Bytes are typically extracted from e.g. u64's by something like #define D5(v) (((v) >> 40) & 0xff) Testcase shows that gcc does not optimize this "good enough".
Created attachment 8701 [details] generate assembly with -S and compare results
I don't think that bug description is correct. I believe similar observation will be valid for byte extraction from u32 and u16, and for u16-from-u32, etc. Update for latest gcc.
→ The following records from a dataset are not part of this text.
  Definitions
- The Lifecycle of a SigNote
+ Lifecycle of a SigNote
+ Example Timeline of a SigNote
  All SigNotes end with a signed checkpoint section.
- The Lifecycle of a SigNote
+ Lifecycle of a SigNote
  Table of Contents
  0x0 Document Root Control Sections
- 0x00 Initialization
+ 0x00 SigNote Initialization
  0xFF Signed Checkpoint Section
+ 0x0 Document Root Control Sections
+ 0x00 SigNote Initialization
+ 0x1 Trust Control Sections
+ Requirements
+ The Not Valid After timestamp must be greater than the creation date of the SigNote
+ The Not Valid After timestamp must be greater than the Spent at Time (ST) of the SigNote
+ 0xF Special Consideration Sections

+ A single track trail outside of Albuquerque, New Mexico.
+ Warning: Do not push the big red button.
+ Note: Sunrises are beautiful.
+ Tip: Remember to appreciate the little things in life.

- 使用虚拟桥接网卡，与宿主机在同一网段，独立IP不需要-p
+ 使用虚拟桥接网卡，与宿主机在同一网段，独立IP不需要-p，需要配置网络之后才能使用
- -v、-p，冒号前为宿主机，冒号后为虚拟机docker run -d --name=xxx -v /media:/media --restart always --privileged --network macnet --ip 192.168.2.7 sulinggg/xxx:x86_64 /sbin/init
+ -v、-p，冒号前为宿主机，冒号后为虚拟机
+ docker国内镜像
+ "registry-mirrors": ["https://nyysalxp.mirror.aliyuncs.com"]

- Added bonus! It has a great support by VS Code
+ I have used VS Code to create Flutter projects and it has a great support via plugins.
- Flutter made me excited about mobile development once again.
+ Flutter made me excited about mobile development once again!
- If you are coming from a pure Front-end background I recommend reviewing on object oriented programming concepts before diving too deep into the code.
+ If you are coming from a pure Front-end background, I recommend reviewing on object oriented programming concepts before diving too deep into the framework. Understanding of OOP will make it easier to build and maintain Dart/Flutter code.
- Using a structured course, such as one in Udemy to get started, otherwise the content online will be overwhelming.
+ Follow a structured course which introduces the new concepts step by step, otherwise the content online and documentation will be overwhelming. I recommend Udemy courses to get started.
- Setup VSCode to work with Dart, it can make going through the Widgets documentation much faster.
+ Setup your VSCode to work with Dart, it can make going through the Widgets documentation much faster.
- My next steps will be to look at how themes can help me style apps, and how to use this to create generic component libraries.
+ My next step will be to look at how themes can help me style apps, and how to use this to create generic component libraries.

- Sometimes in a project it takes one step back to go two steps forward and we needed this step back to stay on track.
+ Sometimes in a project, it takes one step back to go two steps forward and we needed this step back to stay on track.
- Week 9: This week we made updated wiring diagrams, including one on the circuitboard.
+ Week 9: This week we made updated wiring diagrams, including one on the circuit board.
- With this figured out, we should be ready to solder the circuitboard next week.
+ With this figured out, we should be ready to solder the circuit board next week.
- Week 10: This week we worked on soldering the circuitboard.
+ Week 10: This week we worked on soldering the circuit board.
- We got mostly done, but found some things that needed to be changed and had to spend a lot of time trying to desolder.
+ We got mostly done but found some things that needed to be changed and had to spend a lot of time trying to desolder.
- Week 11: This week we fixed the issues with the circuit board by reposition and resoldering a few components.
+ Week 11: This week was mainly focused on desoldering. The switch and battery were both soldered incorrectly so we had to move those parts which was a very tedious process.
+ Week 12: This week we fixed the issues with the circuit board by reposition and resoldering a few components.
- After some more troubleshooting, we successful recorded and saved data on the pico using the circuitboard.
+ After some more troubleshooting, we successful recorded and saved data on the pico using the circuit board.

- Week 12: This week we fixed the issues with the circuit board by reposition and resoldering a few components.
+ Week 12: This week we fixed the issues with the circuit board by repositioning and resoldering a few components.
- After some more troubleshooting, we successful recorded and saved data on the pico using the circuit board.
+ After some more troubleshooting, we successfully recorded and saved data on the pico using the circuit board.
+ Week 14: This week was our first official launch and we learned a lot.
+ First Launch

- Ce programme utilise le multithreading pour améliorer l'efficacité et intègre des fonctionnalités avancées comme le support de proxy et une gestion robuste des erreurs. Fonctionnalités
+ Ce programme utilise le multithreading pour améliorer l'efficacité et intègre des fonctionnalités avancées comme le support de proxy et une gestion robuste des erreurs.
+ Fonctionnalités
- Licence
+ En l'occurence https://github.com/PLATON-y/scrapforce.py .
This is what 4.0.0 produces from the testcase: # gcc -O2 -fomit-frame-pointer -S helper.c # cat helper.s [I removed non-essential stuff] a: movl v+8, %eax shrl $8, %eax xorb v, %al xorb v+18, %al xorb v+27, %al xorb v+36, %al movl v+40, %edx movl v+44, %ecx movl %ecx, %edx xorl %ecx, %ecx shrl $8, %edx xorl %edx, %eax xorb v+54, %al xorb v+63, %al movzbl %al, %eax ret b: movl v+8, %eax movl v+12, %edx shrdl $8, %edx, %eax shrl $8, %edx xorb v, %al movl v+16, %edx movl v+20, %ecx shrdl $16, %ecx, %edx shrl $16, %ecx xorl %edx, %eax movl v+24, %edx movl v+28, %ecx shrdl $24, %ecx, %edx shrl $24, %ecx xorl %edx, %eax xorb v+36, %al movl v+40, %edx movl v+44, %ecx movl %ecx, %edx xorl %ecx, %ecx shrl $8, %edx xorl %edx, %eax xorb v+54, %al xorb v+63, %al movzbl %al, %eax ret c: movb v+9, %al xorb v, %al xorb v+18, %al xorb v+27, %al xorb v+36, %al xorb v+45, %al xorb v+54, %al xorb v+63, %al movzbl %al, %eax ret d: movl v+8, %eax movl v+12, %edx shrdl $8, %edx, %eax shrl $8, %edx xorb v, %al movl v+16, %edx movl v+20, %ecx shrdl $16, %ecx, %edx shrl $16, %ecx xorl %edx, %eax movl v+24, %edx movl v+28, %ecx shrdl $24, %ecx, %edx shrl $24, %ecx xorl %edx, %eax xorb v+36, %al movl v+40, %edx movl v+44, %ecx movl %ecx, %edx xorl %ecx, %ecx shrl $8, %edx xorl %edx, %eax xorb v+54, %al xorb v+63, %al movzbl %al, %eax ret As you can see, a,b and d results are far from optimal, while c is almost perfect. Note that people typically use d, i.e. this: #define D7(v) (((v) >> 56)) #define D6(v) (((v) >> 48) & 0xff) #define D5(v) (((v) >> 40) & 0xff) #define D4(v) (((v) >> 32) & 0xff) #define D3(v) (((v) >> 24) & 0xff) #define D2(v) (((v) >> 16) & 0xff) #define D1(v) (((v) >> 8) & 0xff) #define D0(v) ((v) & 0xff)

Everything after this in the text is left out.